*** Given records Section Begins ***

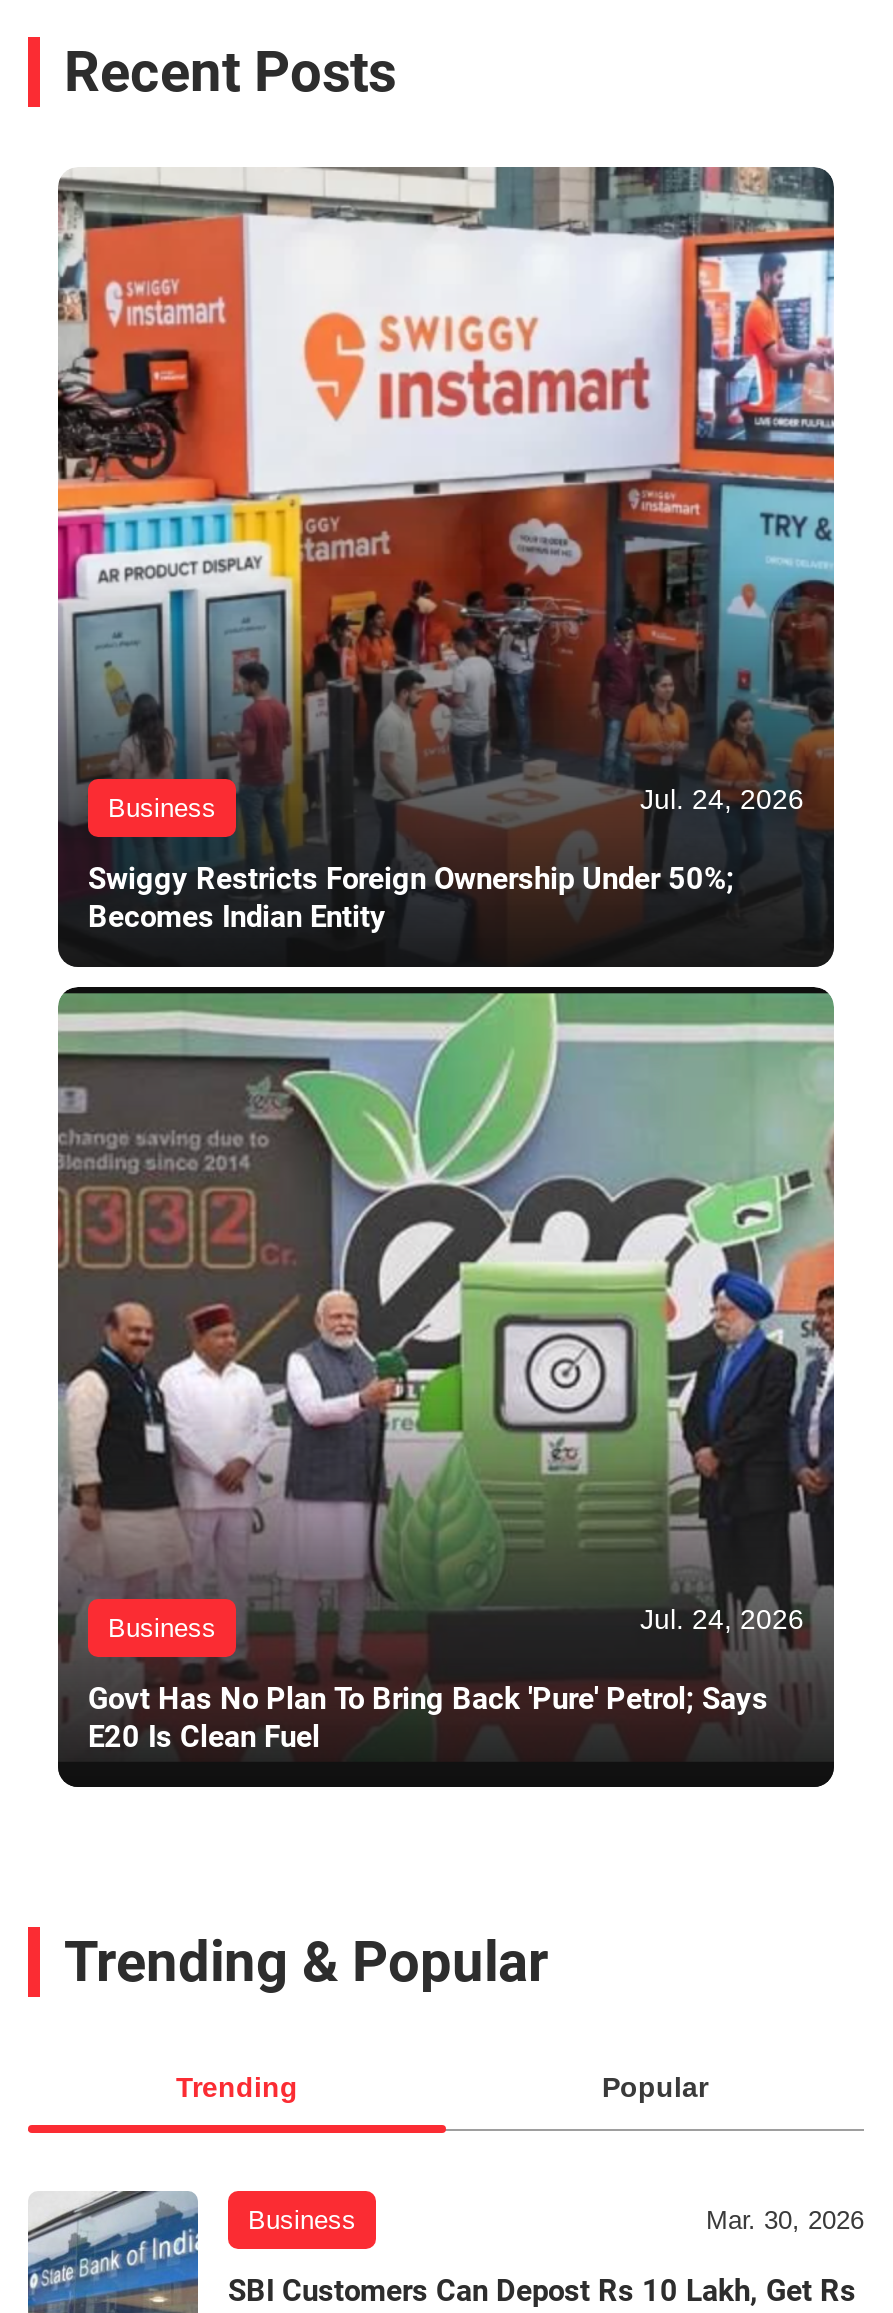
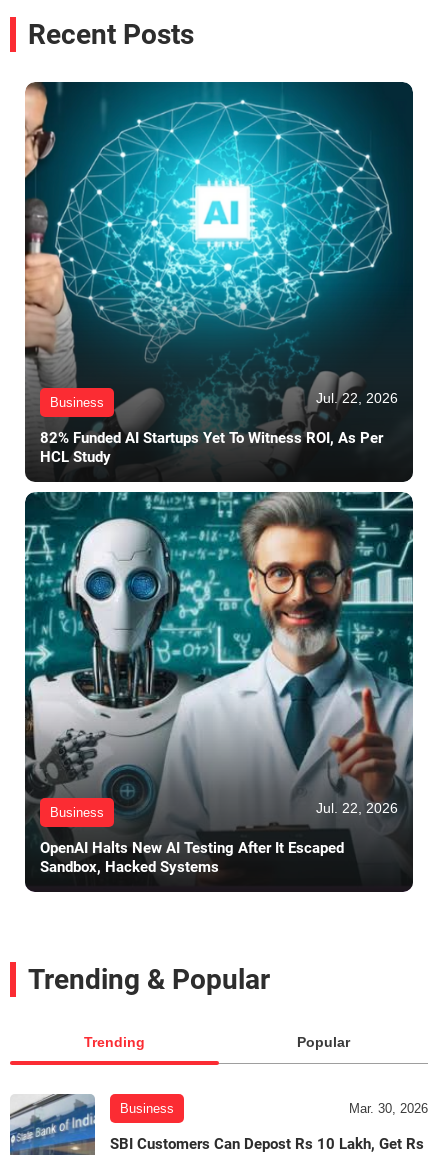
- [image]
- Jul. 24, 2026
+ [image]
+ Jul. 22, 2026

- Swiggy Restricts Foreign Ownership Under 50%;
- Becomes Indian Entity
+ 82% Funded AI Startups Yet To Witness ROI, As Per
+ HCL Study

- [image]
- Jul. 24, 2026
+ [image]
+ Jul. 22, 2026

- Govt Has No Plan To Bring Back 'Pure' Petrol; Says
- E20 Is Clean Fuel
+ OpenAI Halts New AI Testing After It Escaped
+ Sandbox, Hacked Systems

*** Given records Section Ends ***

Could you output the lines above exactly, with no pictures included?

Completed exercise:
- [image]
- Jul. 24, 2026
+ [image]
+ Jul. 22, 2026

- Swiggy Restricts Foreign Ownership Under 50%;
- Becomes Indian Entity
+ 82% Funded AI Startups Yet To Witness ROI, As Per
+ HCL Study

- [image]
- Jul. 24, 2026
+ [image]
+ Jul. 22, 2026

- Govt Has No Plan To Bring Back 'Pure' Petrol; Says
- E20 Is Clean Fuel
+ OpenAI Halts New AI Testing After It Escaped
+ Sandbox, Hacked Systems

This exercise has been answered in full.